Synchronizing with User Authentication Systems

You can set up the application to synchronize data between its database and your external user identity system such as LDAP or Active Directory. This feature helps you ensure that the local application database contains only data related to users who are in your external user identity provider. Configure this feature in the Admin Console.

After you enter values to configure this feature, you can click the Run Synchronization Task Now button to go ahead and synchronize.

Fastpath: Admin Console: People > Settings > User Data Synchronization Settings

You can use the following table to complete the User Data Synchronization Settings page. Some fields are not visible until you select a previous field.

Setting Description
Scheduled sync task enabled? Synchronize with the user identity system nightly.
Synchronize user relationships? Include user relationships in the data that's synchronized. For more on relationships, see Configuring User Relationships.
Managing LDAP attribute name Visible when Synchronize user relationships is selected. The name of the LDAP attribute that provides information about user relationships.
Synchronize profile photo? Include profile photos among the data that's synchronized. For more about profiles, see Defining User Profile Templates.

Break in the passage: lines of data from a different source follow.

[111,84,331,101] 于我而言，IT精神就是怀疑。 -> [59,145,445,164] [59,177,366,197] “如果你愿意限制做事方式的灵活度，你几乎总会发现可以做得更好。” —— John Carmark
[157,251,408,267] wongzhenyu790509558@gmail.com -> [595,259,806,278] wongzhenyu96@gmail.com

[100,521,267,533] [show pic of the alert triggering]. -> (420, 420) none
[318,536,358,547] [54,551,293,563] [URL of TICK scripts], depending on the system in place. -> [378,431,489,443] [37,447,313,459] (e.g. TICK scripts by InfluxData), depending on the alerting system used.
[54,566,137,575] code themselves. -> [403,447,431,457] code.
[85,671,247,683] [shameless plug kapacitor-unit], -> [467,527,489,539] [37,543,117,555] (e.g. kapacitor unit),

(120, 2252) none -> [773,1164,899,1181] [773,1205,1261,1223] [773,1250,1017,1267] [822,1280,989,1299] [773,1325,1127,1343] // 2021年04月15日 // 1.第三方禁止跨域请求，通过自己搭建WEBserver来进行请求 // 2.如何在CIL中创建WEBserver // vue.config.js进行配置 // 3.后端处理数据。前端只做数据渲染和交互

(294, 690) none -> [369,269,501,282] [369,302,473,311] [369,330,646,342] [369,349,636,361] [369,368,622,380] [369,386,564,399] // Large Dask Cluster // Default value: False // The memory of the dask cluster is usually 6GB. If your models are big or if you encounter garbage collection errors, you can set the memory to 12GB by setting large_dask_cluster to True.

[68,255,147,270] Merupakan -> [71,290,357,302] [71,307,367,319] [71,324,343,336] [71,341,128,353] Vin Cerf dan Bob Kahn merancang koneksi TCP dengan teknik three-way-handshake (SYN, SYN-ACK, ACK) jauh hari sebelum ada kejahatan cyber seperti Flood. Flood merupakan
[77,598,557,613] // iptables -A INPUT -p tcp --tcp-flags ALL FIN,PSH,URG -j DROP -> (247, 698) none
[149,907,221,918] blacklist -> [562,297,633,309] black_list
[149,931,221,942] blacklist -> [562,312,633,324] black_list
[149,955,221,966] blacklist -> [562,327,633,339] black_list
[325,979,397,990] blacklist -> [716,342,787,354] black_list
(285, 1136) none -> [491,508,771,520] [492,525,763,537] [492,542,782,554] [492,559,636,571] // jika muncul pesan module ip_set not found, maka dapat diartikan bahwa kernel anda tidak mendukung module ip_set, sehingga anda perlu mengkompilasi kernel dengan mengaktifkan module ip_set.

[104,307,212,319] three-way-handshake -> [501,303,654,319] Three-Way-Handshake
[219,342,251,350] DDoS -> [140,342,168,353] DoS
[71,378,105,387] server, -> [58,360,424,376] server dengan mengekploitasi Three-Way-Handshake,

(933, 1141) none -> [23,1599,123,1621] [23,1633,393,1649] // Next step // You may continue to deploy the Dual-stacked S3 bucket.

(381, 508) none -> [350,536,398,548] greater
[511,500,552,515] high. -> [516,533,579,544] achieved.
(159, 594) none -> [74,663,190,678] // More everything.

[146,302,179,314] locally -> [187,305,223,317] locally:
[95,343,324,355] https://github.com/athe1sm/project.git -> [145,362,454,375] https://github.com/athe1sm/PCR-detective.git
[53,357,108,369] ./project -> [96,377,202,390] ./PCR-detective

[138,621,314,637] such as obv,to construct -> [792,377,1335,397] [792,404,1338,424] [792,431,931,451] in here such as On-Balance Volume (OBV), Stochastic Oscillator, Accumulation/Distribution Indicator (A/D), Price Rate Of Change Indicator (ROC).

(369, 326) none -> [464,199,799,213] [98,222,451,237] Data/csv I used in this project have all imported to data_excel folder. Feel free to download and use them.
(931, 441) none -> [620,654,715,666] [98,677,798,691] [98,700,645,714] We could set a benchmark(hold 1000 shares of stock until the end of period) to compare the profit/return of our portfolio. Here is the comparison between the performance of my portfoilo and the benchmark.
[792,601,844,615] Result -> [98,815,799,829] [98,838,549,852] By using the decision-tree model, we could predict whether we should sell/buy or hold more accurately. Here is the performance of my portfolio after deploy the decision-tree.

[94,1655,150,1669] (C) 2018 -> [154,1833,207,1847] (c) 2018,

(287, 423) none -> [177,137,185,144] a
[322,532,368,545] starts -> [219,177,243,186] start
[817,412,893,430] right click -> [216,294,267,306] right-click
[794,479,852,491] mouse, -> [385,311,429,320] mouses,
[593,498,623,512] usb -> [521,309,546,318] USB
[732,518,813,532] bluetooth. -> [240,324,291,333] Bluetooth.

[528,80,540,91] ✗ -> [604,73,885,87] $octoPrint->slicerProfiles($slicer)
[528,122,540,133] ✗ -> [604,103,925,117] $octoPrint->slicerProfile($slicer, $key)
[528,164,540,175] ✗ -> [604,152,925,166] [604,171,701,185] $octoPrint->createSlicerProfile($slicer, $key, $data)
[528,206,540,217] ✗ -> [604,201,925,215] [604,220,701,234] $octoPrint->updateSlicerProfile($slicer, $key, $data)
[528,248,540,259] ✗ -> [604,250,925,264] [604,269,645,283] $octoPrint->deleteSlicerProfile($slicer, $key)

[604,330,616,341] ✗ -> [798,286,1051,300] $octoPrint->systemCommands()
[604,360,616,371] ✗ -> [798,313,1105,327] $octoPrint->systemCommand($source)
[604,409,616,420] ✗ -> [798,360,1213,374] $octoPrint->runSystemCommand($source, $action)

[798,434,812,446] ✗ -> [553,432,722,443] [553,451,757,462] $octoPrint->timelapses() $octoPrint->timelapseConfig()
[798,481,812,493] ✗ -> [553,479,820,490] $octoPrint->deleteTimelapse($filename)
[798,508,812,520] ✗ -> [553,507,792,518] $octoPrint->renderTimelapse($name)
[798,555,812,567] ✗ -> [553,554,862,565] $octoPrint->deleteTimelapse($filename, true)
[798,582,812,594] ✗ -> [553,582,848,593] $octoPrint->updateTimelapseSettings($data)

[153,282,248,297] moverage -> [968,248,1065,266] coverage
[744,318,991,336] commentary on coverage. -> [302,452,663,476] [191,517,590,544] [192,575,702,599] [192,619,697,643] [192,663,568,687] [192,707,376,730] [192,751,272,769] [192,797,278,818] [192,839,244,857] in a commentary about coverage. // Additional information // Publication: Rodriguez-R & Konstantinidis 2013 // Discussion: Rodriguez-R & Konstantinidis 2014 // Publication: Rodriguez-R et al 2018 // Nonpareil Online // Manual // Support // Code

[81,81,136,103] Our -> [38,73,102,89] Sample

You might want to let people maintain their profile photos independently.
User photo LDAP attribute name Visible when User photo LDAP attribute name is selected. The name of the LDAP attribute specifying the user photo.
Last modified LDAP attribute name The LDAP attribute on a user record which typically holds a timestamp of when the user's record was last modified. A common attribute name is "whenChanged".
Synchronize user profiles on login? Synchronize a user's profile information when they log in.
Disable non-administrative user accounts not found in source during synchronization? Disable an account in Jive when the account is not fount in the user identity system. This is useful to help ensure that the enabled accounts in Jive are only those that are also in your system of record.
Disabled user LDAP attribute name Visible when Disable non-administrative user accounts... is selected. The name of the LDAP attribute that indicates whether a user account is disabled.
Disabled user LDAP attribute value (regular expressions allowed) Visible when Disable non-administrative user accounts... is selected. The value of the "disabled" attribute when it indicates that the user account is disabled.